(Records from a dataset)

<<<<

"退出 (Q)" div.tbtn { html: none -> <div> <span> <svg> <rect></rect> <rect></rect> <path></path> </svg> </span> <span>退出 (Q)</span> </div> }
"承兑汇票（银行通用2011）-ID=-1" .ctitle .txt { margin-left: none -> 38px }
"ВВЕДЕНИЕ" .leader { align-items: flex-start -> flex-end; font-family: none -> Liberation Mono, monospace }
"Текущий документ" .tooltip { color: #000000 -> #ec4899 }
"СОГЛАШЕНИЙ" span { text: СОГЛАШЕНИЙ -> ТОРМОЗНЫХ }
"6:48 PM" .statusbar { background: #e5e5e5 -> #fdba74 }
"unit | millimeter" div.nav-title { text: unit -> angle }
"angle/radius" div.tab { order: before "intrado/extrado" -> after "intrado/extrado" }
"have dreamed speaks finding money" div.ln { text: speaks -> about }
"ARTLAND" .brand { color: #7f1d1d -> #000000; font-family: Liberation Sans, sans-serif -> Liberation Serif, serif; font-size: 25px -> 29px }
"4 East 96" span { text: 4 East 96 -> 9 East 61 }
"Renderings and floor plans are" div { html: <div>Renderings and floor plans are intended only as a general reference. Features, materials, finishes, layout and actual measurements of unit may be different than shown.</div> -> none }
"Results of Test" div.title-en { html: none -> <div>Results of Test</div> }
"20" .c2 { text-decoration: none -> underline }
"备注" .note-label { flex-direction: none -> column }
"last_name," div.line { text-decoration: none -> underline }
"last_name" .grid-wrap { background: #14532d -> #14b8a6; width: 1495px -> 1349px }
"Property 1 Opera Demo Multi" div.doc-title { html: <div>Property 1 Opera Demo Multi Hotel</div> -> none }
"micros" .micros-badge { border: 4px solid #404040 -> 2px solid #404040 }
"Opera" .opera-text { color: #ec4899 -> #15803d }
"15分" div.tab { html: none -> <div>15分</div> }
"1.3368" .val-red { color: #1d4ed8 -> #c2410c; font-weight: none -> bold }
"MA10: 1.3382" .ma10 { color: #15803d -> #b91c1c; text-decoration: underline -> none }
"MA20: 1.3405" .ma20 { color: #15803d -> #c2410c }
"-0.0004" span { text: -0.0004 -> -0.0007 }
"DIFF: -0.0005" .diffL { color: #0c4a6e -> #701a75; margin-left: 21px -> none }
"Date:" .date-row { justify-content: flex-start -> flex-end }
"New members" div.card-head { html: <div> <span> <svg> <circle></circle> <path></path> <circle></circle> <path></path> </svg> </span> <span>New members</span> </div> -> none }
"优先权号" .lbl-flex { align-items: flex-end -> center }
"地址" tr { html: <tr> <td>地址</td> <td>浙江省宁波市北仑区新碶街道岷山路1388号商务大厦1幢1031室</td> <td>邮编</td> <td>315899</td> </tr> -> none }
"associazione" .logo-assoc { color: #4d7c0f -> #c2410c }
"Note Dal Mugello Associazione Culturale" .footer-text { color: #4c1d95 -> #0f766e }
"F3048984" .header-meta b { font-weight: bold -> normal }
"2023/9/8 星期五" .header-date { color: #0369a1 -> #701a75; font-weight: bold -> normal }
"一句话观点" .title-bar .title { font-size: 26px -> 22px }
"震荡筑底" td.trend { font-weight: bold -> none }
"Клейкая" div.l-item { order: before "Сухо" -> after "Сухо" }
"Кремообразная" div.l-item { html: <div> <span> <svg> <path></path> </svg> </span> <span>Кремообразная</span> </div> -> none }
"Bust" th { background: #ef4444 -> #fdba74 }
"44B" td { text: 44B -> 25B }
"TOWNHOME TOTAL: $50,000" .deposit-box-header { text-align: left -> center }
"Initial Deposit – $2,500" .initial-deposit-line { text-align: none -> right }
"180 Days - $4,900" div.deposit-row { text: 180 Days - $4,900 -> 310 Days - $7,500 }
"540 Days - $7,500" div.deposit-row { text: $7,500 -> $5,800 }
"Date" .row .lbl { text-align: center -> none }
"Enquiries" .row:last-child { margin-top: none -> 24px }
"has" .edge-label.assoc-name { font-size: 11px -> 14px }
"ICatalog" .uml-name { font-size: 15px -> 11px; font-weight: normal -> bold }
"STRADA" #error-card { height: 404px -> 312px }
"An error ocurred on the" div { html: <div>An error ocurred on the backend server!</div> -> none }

>>>>

WHAT THIS TASK INVOLVES — The response should consist of every record above, reproduced exactly.

THE ANSWER —
"退出 (Q)" div.tbtn { html: none -> <div> <span> <svg> <rect></rect> <rect></rect> <path></path> </svg> </span> <span>退出 (Q)</span> </div> }
"承兑汇票（银行通用2011）-ID=-1" .ctitle .txt { margin-left: none -> 38px }
"ВВЕДЕНИЕ" .leader { align-items: flex-start -> flex-end; font-family: none -> Liberation Mono, monospace }
"Текущий документ" .tooltip { color: #000000 -> #ec4899 }
"СОГЛАШЕНИЙ" span { text: СОГЛАШЕНИЙ -> ТОРМОЗНЫХ }
"6:48 PM" .statusbar { background: #e5e5e5 -> #fdba74 }
"unit | millimeter" div.nav-title { text: unit -> angle }
"angle/radius" div.tab { order: before "intrado/extrado" -> after "intrado/extrado" }
"have dreamed speaks finding money" div.ln { text: speaks -> about }
"ARTLAND" .brand { color: #7f1d1d -> #000000; font-family: Liberation Sans, sans-serif -> Liberation Serif, serif; font-size: 25px -> 29px }
"4 East 96" span { text: 4 East 96 -> 9 East 61 }
"Renderings and floor plans are" div { html: <div>Renderings and floor plans are intended only as a general reference. Features, materials, finishes, layout and actual measurements of unit may be different than shown.</div> -> none }
"Results of Test" div.title-en { html: none -> <div>Results of Test</div> }
"20" .c2 { text-decoration: none -> underline }
"备注" .note-label { flex-direction: none -> column }
"last_name," div.line { text-decoration: none -> underline }
"last_name" .grid-wrap { background: #14532d -> #14b8a6; width: 1495px -> 1349px }
"Property 1 Opera Demo Multi" div.doc-title { html: <div>Property 1 Opera Demo Multi Hotel</div> -> none }
"micros" .micros-badge { border: 4px solid #404040 -> 2px solid #404040 }
"Opera" .opera-text { color: #ec4899 -> #15803d }
"15分" div.tab { html: none -> <div>15分</div> }
"1.3368" .val-red { color: #1d4ed8 -> #c2410c; font-weight: none -> bold }
"MA10: 1.3382" .ma10 { color: #15803d -> #b91c1c; text-decoration: underline -> none }
"MA20: 1.3405" .ma20 { color: #15803d -> #c2410c }
"-0.0004" span { text: -0.0004 -> -0.0007 }
"DIFF: -0.0005" .diffL { color: #0c4a6e -> #701a75; margin-left: 21px -> none }
"Date:" .date-row { justify-content: flex-start -> flex-end }
"New members" div.card-head { html: <div> <span> <svg> <circle></circle> <path></path> <circle></circle> <path></path> </svg> </span> <span>New members</span> </div> -> none }
"优先权号" .lbl-flex { align-items: flex-end -> center }
"地址" tr { html: <tr> <td>地址</td> <td>浙江省宁波市北仑区新碶街道岷山路1388号商务大厦1幢1031室</td> <td>邮编</td> <td>315899</td> </tr> -> none }
"associazione" .logo-assoc { color: #4d7c0f -> #c2410c }
"Note Dal Mugello Associazione Culturale" .footer-text { color: #4c1d95 -> #0f766e }
"F3048984" .header-meta b { font-weight: bold -> normal }
"2023/9/8 星期五" .header-date { color: #0369a1 -> #701a75; font-weight: bold -> normal }
"一句话观点" .title-bar .title { font-size: 26px -> 22px }
"震荡筑底" td.trend { font-weight: bold -> none }
"Клейкая" div.l-item { order: before "Сухо" -> after "Сухо" }
"Кремообразная" div.l-item { html: <div> <span> <svg> <path></path> </svg> </span> <span>Кремообразная</span> </div> -> none }
"Bust" th { background: #ef4444 -> #fdba74 }
"44B" td { text: 44B -> 25B }
"TOWNHOME TOTAL: $50,000" .deposit-box-header { text-align: left -> center }
"Initial Deposit – $2,500" .initial-deposit-line { text-align: none -> right }
"180 Days - $4,900" div.deposit-row { text: 180 Days - $4,900 -> 310 Days - $7,500 }
"540 Days - $7,500" div.deposit-row { text: $7,500 -> $5,800 }
"Date" .row .lbl { text-align: center -> none }
"Enquiries" .row:last-child { margin-top: none -> 24px }
"has" .edge-label.assoc-name { font-size: 11px -> 14px }
"ICatalog" .uml-name { font-size: 15px -> 11px; font-weight: normal -> bold }
"STRADA" #error-card { height: 404px -> 312px }
"An error ocurred on the" div { html: <div>An error ocurred on the backend server!</div> -> none }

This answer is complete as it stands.